- Aim of the exercise: Word for word, restate the lines from the one containing "html: <tr> <td>532</td>" through the last line of the material, and include no pictures.

- Record excerpts:
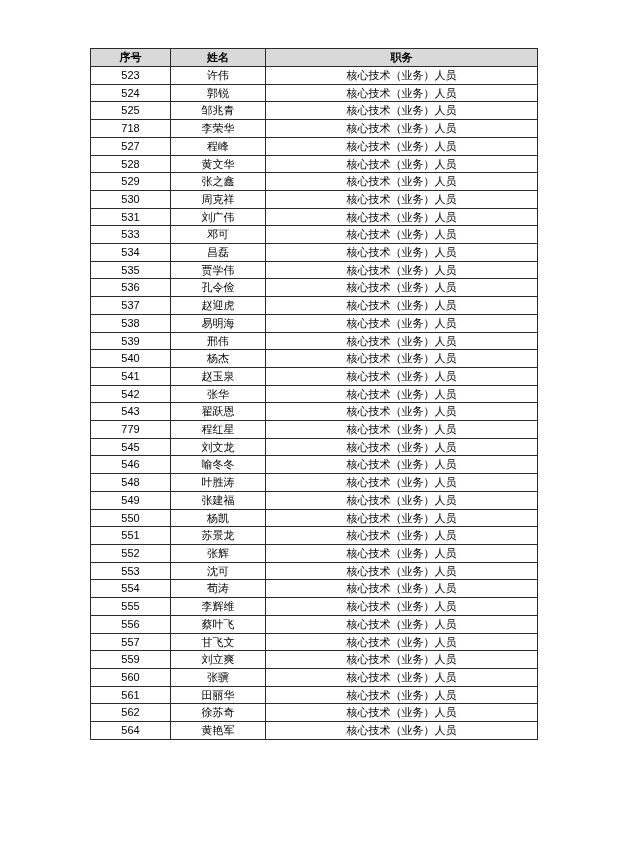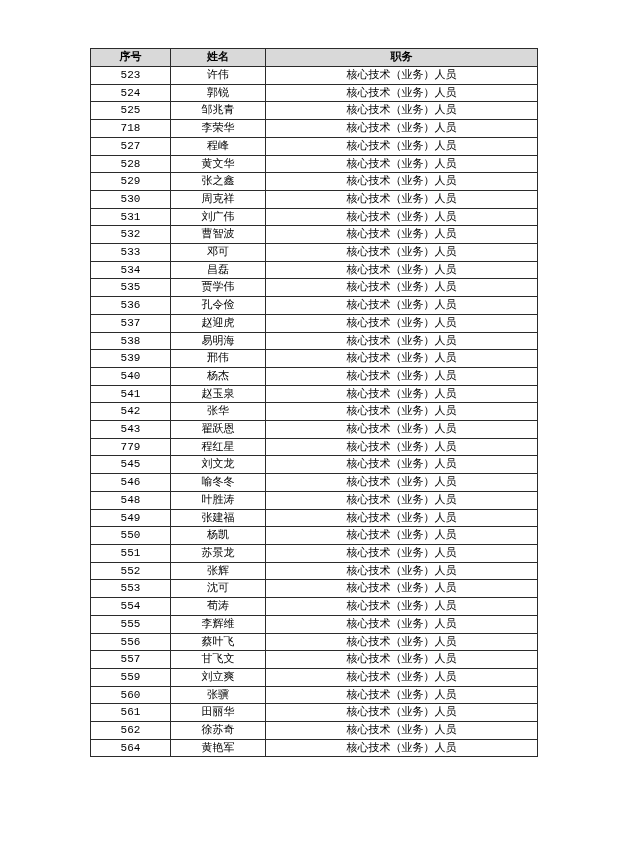"序号" .page { font-family: Liberation Mono, monospace -> Liberation Sans, sans-serif }
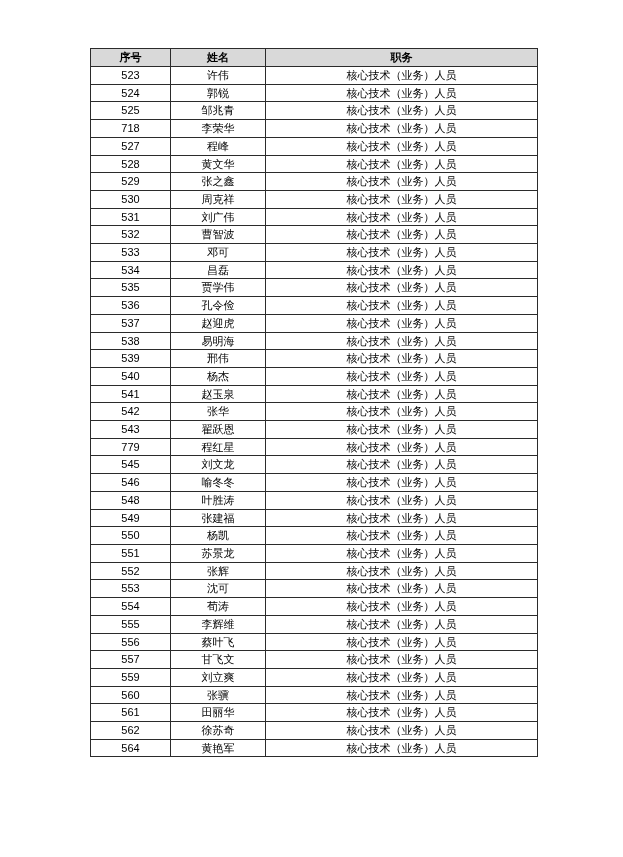"532" tr { html: <tr> <td>532</td> <td>曹智波</td> <td>核心技术（业务）人员</td> </tr> -> none }
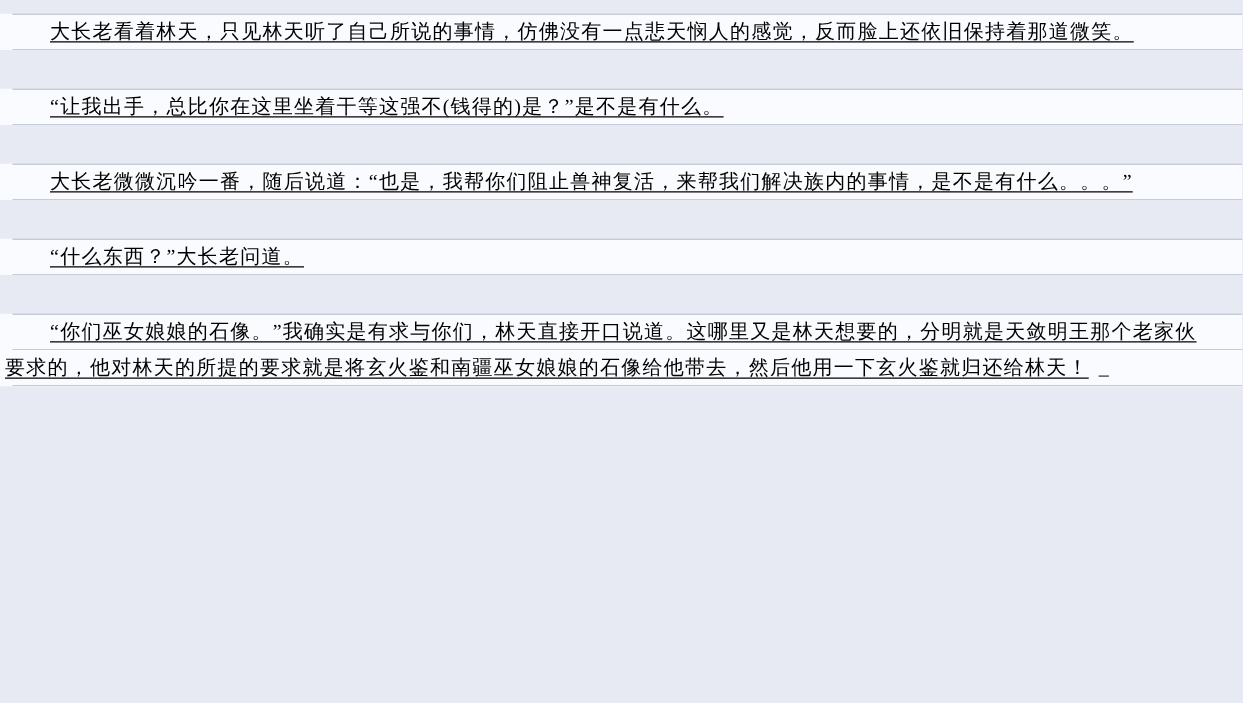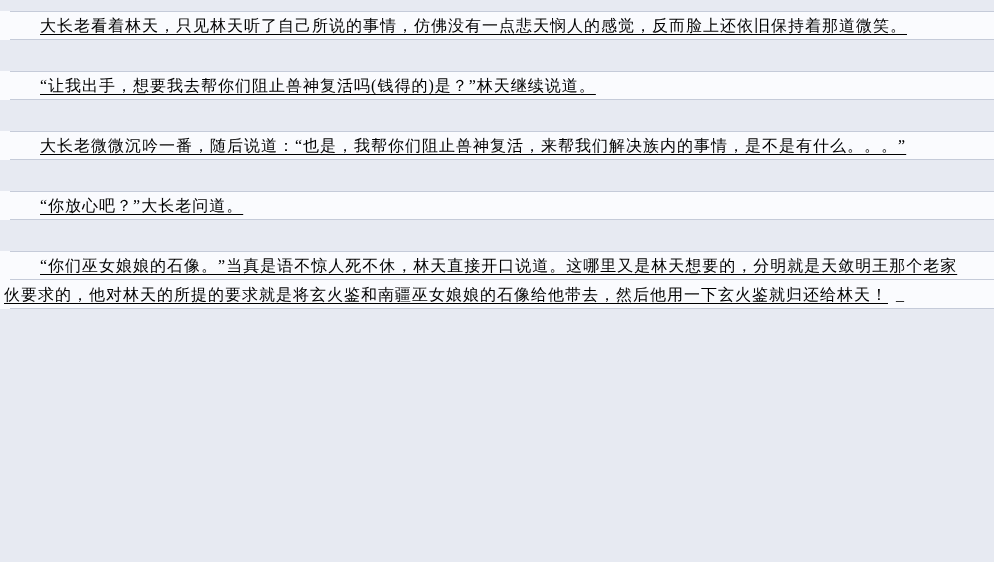"“让我出手，想要我去帮你们阻止兽神复活吗(钱得的)是？”林天继续说道。" span.ptext { text: 想要我去帮你们阻止兽神复活吗(钱得的)是？”林天继续说道 -> 总比你在这里坐着干等这强不(钱得的)是？”是不是有什么 }
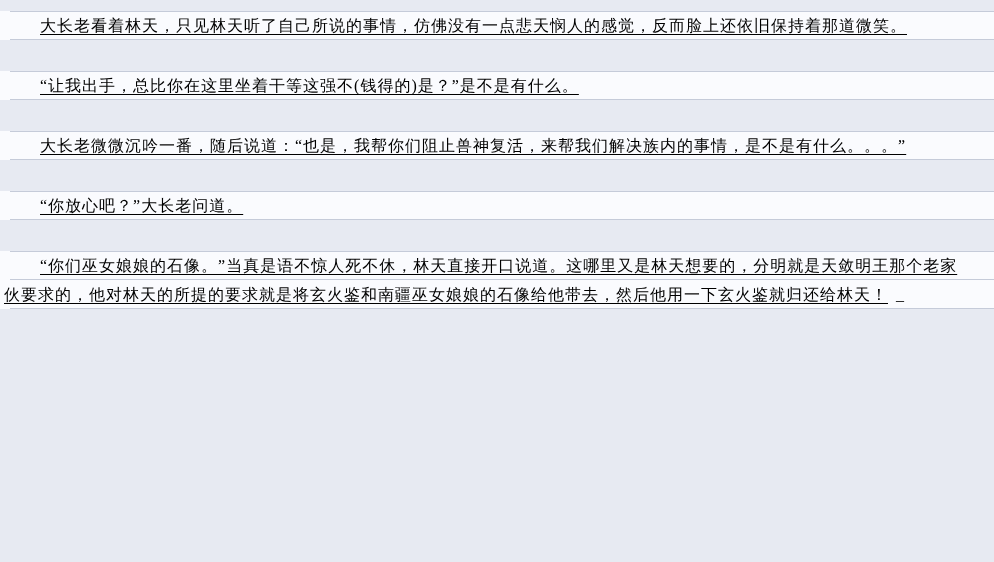"“你放心吧？”大长老问道。" span.ptext { text: 你放心吧 -> 什么东西 }
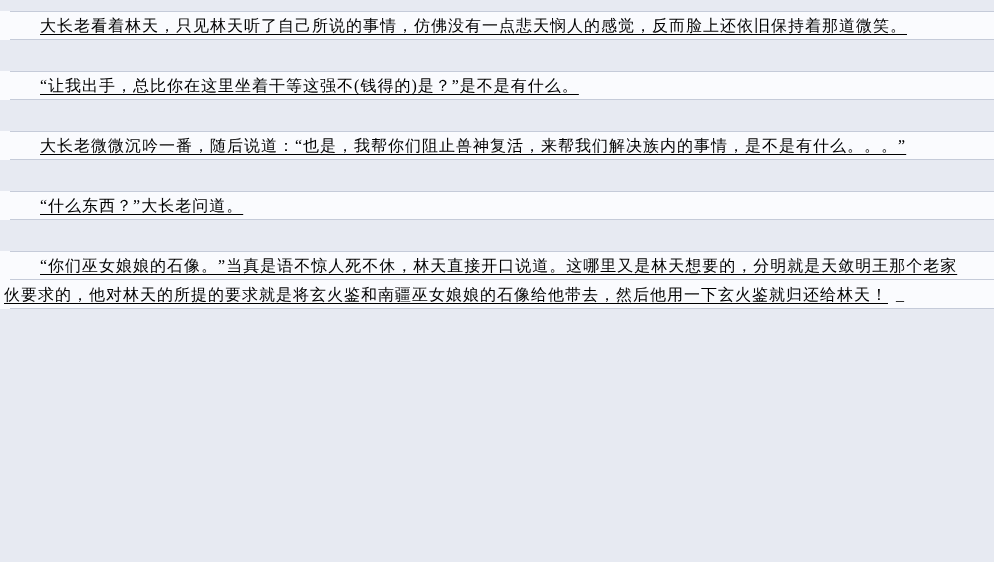"“你们巫女娘娘的石像。”当真是语不惊人死不休，林天直接开口说道。这哪里又是林天想" span.ptext { text: 当真是语不惊人死不休 -> 我确实是有求与你们 }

- Final answer:
"532" tr { html: <tr> <td>532</td> <td>曹智波</td> <td>核心技术（业务）人员</td> </tr> -> none }
"“让我出手，想要我去帮你们阻止兽神复活吗(钱得的)是？”林天继续说道。" span.ptext { text: 想要我去帮你们阻止兽神复活吗(钱得的)是？”林天继续说道 -> 总比你在这里坐着干等这强不(钱得的)是？”是不是有什么 }
"“你放心吧？”大长老问道。" span.ptext { text: 你放心吧 -> 什么东西 }
"“你们巫女娘娘的石像。”当真是语不惊人死不休，林天直接开口说道。这哪里又是林天想" span.ptext { text: 当真是语不惊人死不休 -> 我确实是有求与你们 }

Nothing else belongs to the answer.